Les constats du COR : des déficits à relativiser

Premier constat incontestable : la France vieillit. Selon les hypothèses démographiques établies par l’Insee, l’indice de fécondité est de 1,83 enfants par femme en 2021. “On le projette à 1,80 en 2070 car il est en baisse”, précise Pierre-Louis Bras, président du COR. De plus, l’espérance de vie en 2070 serait à la hausse, soit 90 ans pour les femmes et 87,5 ans pour les hommes (4,6 points de plus pour les femmes et 8,2 points de plus pour les hommes par rapport à 2021).

Deuxième constat : la dynamique des dépenses de retraites est contenue. “Il n’existe pas d’explosion des dépenses de retraites”, martèle Pierre-Louis Bras, comme il l’avait déjà fait en avril lors d’une conférence. En effet, le schéma ci-dessous, extrait du rapport du COR, montre que même en retenant le pire scénario de productivité du travail (en hausse de seulement 0,7 %, courbe brune), la part des dépenses de retraites dans le produit intérieur brut (PIB) reste parfaitement stable à l’horizon 2070. Elle s’établirait alors à 14,7 % du PIB. Un scénario plus favorable en matière de productivité du travail, si on retient l’hypothèse d’une hausse de 1,3 %, établirait la part des dépenses de retraite à 12,8 % du PIB (courbe bleue). “Ainsi, dans la plupart des hypothèses, la charge des retraites diminuera sauf si on retient le scénario le plus défavorable d’une croissance de la productivité du travail de seulement 0,7 %”, analyse Pierre-Louis Bras.

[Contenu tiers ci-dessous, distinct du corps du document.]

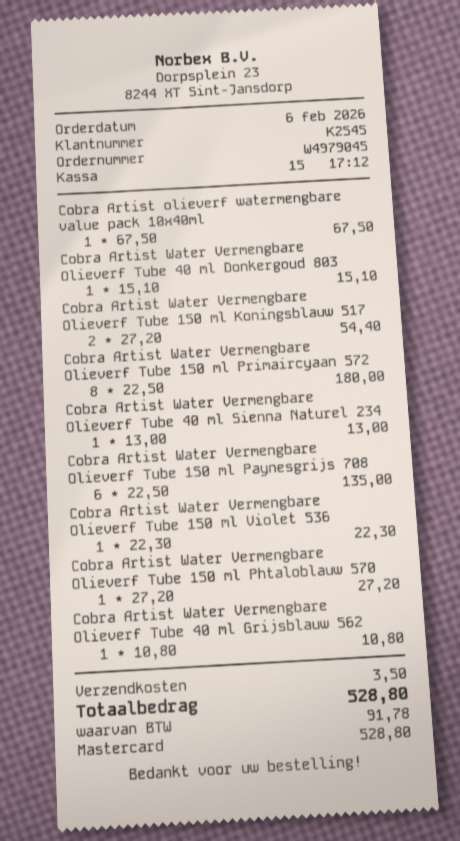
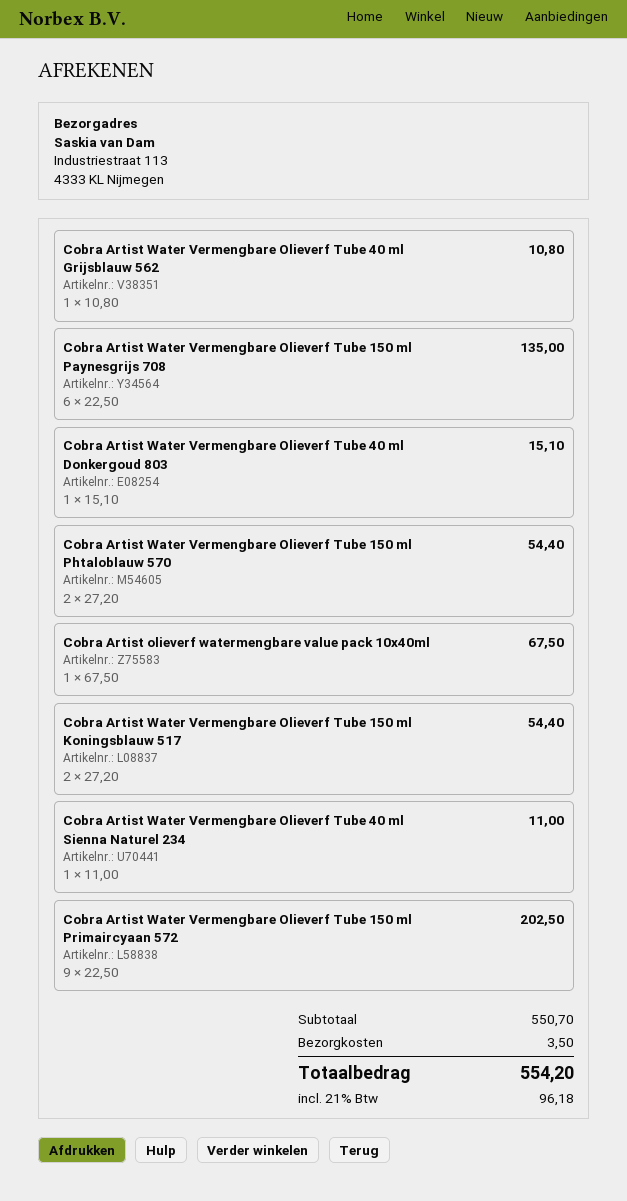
Cobra Artist Water Vermengbare Olieverf Tube 150 ml Primaircyaan 572: 8 x 22.50 = 180.00 -> 9 x 22.50 = 202.50
Cobra Artist Water Vermengbare Olieverf Tube 40 ml Sienna Naturel 234: 1 x 13.00 = 13.00 -> 1 x 11.00 = 11.00
Cobra Artist Water Vermengbare Olieverf Tube 150 ml Violet 536: 1 x 22.30 = 22.30 -> none
Cobra Artist Water Vermengbare Olieverf Tube 150 ml Phtaloblauw 570: 1 x 27.20 = 27.20 -> 2 x 27.20 = 54.40
tax: 91.78 -> 96.18
total: 528.80 -> 554.20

D’autres schémas du COR sont éloquents. Malgré le vieillissement de la population, la diminution relative des pensions permet de stabiliser voire de fléchir la part des dépenses dans le PIB. Certes, le ratio du nombre de cotisants, c’est-à-dire d’actifs qui travaillent et financent donc le système par leurs cotisations, est en baisse. En un mot, il y a de moins en moins d’actifs pour financer les pensions des retraités. Le ratio établi à 1,7 actif pour un retraité est amené à baisser à 1,2. Ce ratio entre cotisants et cotisés tire les dépenses de retraites vers le haut.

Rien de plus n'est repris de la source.